Ellerimi direksiyona daha sıkı bastırarak arabayı sürmeye devam ediyordum, gözlerim arada bir yan tarafta duran silaha kayıyor ve az sonra yapacak olduğum şey için içime cesaret doluyordu. Bunu yapacaktım, her şeyi mahveden adamdan sonsuza kadar kurtulacaktım. Kuzey'in ve ailesinin intikamını alacaktım, kimsenin yapamadığını yaparak bu caniyi öldürecektim. Tıpkı onun beni günlerdir öldürdüğü gibi bende karşısına geçecek ve her şeyi anlattıktan sonra alnının ortasına dayadığım silahın tetiğini çekecektim. Nefes alıp verişlerim hızlanmaya başladığı sırada gözlerimi yola sabitliyordum çünkü durmadan etraftan arabalar çıkıp duruyordu. Uzun zamandır araba kullanmadığım için de daha dikkatli davranıyordum çünkü trafik bıraktığımdan daha kötü durumdaydı. Yol boyunca arabanda inip biriyle kavga etmemek için kendimi zor tutuyordum. Arabayı Savaş'ın ofisinin olduğu tarafa doğru sürerken dikiz aynasından arkaya doğru baktığım zaman Ömer'in arabasının arkamda olduğunu fark edince sinirlendim ve kornaya basarak önümdeki arabanın çekilmesini sağladım. Çünkü bir an önce Savaş'ın yanına gitmem gerekiyordu eğer Ömer beni yakalarsa her şey mahvolurdu. Parmaklarımı direksiyonun üzerinde gezdirip dururken gözlerimde durmadan dikiz aynasına gidiyor, Ömer'in hâlâ arkamda olup olmadığına bakıyordum. Ömer'den kaçmak için ara sokaklara girmeye karar verdim ve böylece izimi kaybettirip Savaş'ın yanına gidebilecektim. Ama maalesef bu planımda işe yaramadı çünkü Ömer İzmit'i benden daha iyi biliyordu ve ben daha sokağın sonuna gelmeden bir yerden önüme çıkıp duruyordu. Daha da sinirlenmeye başladığım ve içimdeki intikam susmadan Savaş'a ulaşmak için aklıma başka bir şey geldi. Hemen cebimden telefonu çıkardım ve Savaş'ı aradım. Telefon birkaç arama sonunda açıldı ve Savaş'ın sesi bütün arabada yakılandı.

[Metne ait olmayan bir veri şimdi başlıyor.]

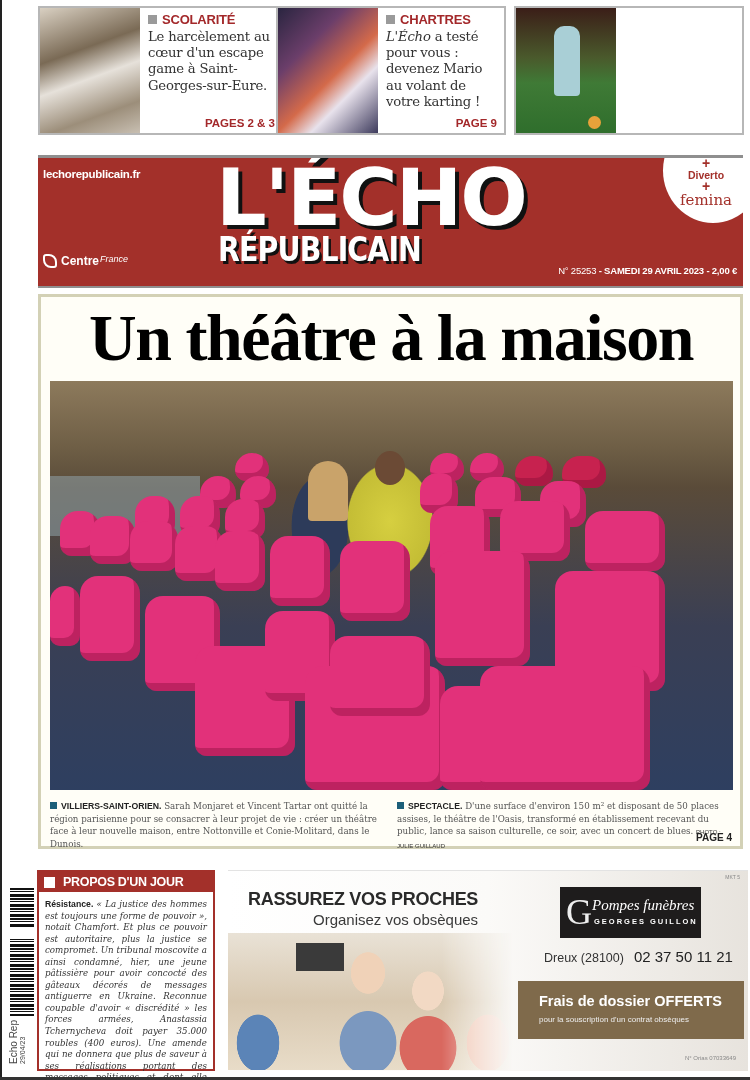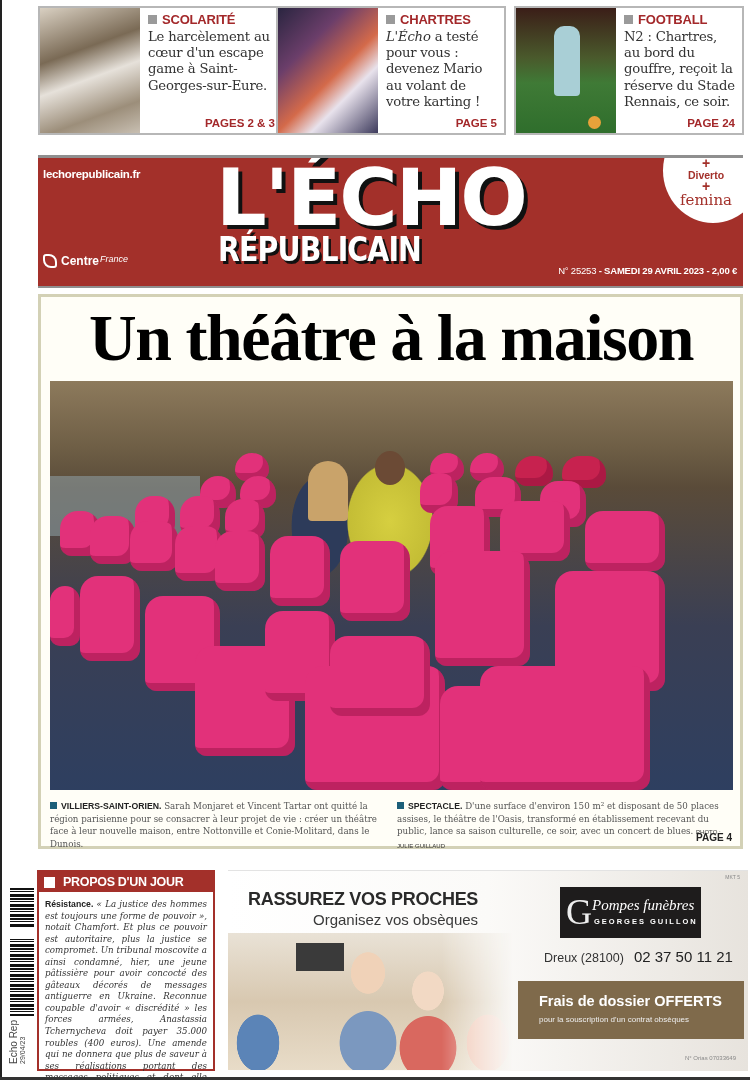--- a/index.html
+++ b/index.html
@@ -113,34 +113,26 @@
 </div>
 
 <div class="teaser" style="left:276px;width:230px;">
   <div class="photo ph-kart"></div>
   <div class="txt">
     <div class="cat">
         <span class="sq"></span>
         <span>CHARTRES</span>
       </div>
     <div class="body"><em>L'Écho</em><span> a testé pour vous : devenez Mario au volant de votre karting !</span></div>
-    <div class="page">PAGE 5</div>
+    <div class="page">PAGE 9</div>
   </div>
 </div>
 
 <div class="teaser" style="left:514px;width:230px;">
   <div class="photo ph-foot"></div>
-  <div class="txt">
-    <div class="cat">
-        <span class="sq"></span>
-        <span>FOOTBALL</span>
-      </div>
-    <div class="body">N2 : Chartres, au bord du gouffre, reçoit la réserve du Stade Rennais, ce soir.</div>
-    <div class="page">PAGE 24</div>
-  </div>
 </div>
 
 <div class="mast">
   <div class="site">lechorepublicain.fr</div>
   <div class="cf">
     <span class="logo"></span>
     <span>Centre</span>
       <span class="fr">France</span>
   </div>
   <div class="title">L'ÉCHO</div>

"Efendim Emir?" Sesini duyar duymaz içimde etmeye başladığım küfürleri yutmak zorunda kaldım çünkü şuan sırası değildi, her şeyin bir sırası vardı.
"Çok kötü bir şey oldu, Karacaoğulları'nın evine ne kadar kısa sürede gelirsin?" Diye sordum.
"Ne oldu? Önemli bir şey mi var?" Savaş arka arkaya sorular sıralamaya başladığı zaman ben yine kendimi kaybetmeye başlıyor ve içimdeki küfürler dudaklarımdan dökülmemesi için kendimi zor tutuyordum.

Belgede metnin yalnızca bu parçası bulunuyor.